◆ **Your task**
Could you transcribe the whole listing, keeping every line exactly the same?

◆ **Records supplied**
——

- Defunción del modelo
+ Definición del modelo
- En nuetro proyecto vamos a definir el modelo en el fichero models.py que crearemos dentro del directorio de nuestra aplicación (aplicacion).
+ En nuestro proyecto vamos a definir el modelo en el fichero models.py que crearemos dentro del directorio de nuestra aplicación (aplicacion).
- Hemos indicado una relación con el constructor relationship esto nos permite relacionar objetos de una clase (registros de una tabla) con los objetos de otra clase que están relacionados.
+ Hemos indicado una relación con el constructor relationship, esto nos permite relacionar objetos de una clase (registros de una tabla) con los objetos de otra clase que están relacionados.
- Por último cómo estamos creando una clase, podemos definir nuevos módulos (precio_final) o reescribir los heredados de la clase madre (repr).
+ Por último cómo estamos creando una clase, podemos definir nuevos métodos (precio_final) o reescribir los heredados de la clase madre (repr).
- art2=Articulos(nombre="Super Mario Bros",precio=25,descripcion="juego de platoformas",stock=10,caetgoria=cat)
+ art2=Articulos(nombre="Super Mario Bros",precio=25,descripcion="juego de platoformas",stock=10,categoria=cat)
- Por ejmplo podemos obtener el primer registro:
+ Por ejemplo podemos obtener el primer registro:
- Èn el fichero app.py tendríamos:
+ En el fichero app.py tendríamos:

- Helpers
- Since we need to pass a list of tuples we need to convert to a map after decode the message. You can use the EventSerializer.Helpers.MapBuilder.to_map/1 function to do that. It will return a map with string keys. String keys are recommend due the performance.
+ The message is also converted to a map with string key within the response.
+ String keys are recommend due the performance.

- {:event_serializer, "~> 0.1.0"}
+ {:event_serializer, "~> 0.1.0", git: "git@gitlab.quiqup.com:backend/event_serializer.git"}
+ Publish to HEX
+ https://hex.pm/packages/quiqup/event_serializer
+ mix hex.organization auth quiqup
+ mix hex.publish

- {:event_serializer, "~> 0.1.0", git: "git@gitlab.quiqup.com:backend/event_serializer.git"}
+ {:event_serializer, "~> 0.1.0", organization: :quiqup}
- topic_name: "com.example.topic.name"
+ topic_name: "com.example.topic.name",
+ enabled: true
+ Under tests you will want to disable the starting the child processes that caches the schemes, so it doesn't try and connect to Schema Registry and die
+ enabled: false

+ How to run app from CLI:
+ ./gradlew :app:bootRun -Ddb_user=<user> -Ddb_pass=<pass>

——

◆ **Exercise solution**
- Defunción del modelo
+ Definición del modelo
- En nuetro proyecto vamos a definir el modelo en el fichero models.py que crearemos dentro del directorio de nuestra aplicación (aplicacion).
+ En nuestro proyecto vamos a definir el modelo en el fichero models.py que crearemos dentro del directorio de nuestra aplicación (aplicacion).
- Hemos indicado una relación con el constructor relationship esto nos permite relacionar objetos de una clase (registros de una tabla) con los objetos de otra clase que están relacionados.
+ Hemos indicado una relación con el constructor relationship, esto nos permite relacionar objetos de una clase (registros de una tabla) con los objetos de otra clase que están relacionados.
- Por último cómo estamos creando una clase, podemos definir nuevos módulos (precio_final) o reescribir los heredados de la clase madre (repr).
+ Por último cómo estamos creando una clase, podemos definir nuevos métodos (precio_final) o reescribir los heredados de la clase madre (repr).
- art2=Articulos(nombre="Super Mario Bros",precio=25,descripcion="juego de platoformas",stock=10,caetgoria=cat)
+ art2=Articulos(nombre="Super Mario Bros",precio=25,descripcion="juego de platoformas",stock=10,categoria=cat)
- Por ejmplo podemos obtener el primer registro:
+ Por ejemplo podemos obtener el primer registro:
- Èn el fichero app.py tendríamos:
+ En el fichero app.py tendríamos:

- Helpers
- Since we need to pass a list of tuples we need to convert to a map after decode the message. You can use the EventSerializer.Helpers.MapBuilder.to_map/1 function to do that. It will return a map with string keys. String keys are recommend due the performance.
+ The message is also converted to a map with string key within the response.
+ String keys are recommend due the performance.

- {:event_serializer, "~> 0.1.0"}
+ {:event_serializer, "~> 0.1.0", git: "git@gitlab.quiqup.com:backend/event_serializer.git"}
+ Publish to HEX
+ https://hex.pm/packages/quiqup/event_serializer
+ mix hex.organization auth quiqup
+ mix hex.publish

- {:event_serializer, "~> 0.1.0", git: "git@gitlab.quiqup.com:backend/event_serializer.git"}
+ {:event_serializer, "~> 0.1.0", organization: :quiqup}
- topic_name: "com.example.topic.name"
+ topic_name: "com.example.topic.name",
+ enabled: true
+ Under tests you will want to disable the starting the child processes that caches the schemes, so it doesn't try and connect to Schema Registry and die
+ enabled: false

+ How to run app from CLI:
+ ./gradlew :app:bootRun -Ddb_user=<user> -Ddb_pass=<pass>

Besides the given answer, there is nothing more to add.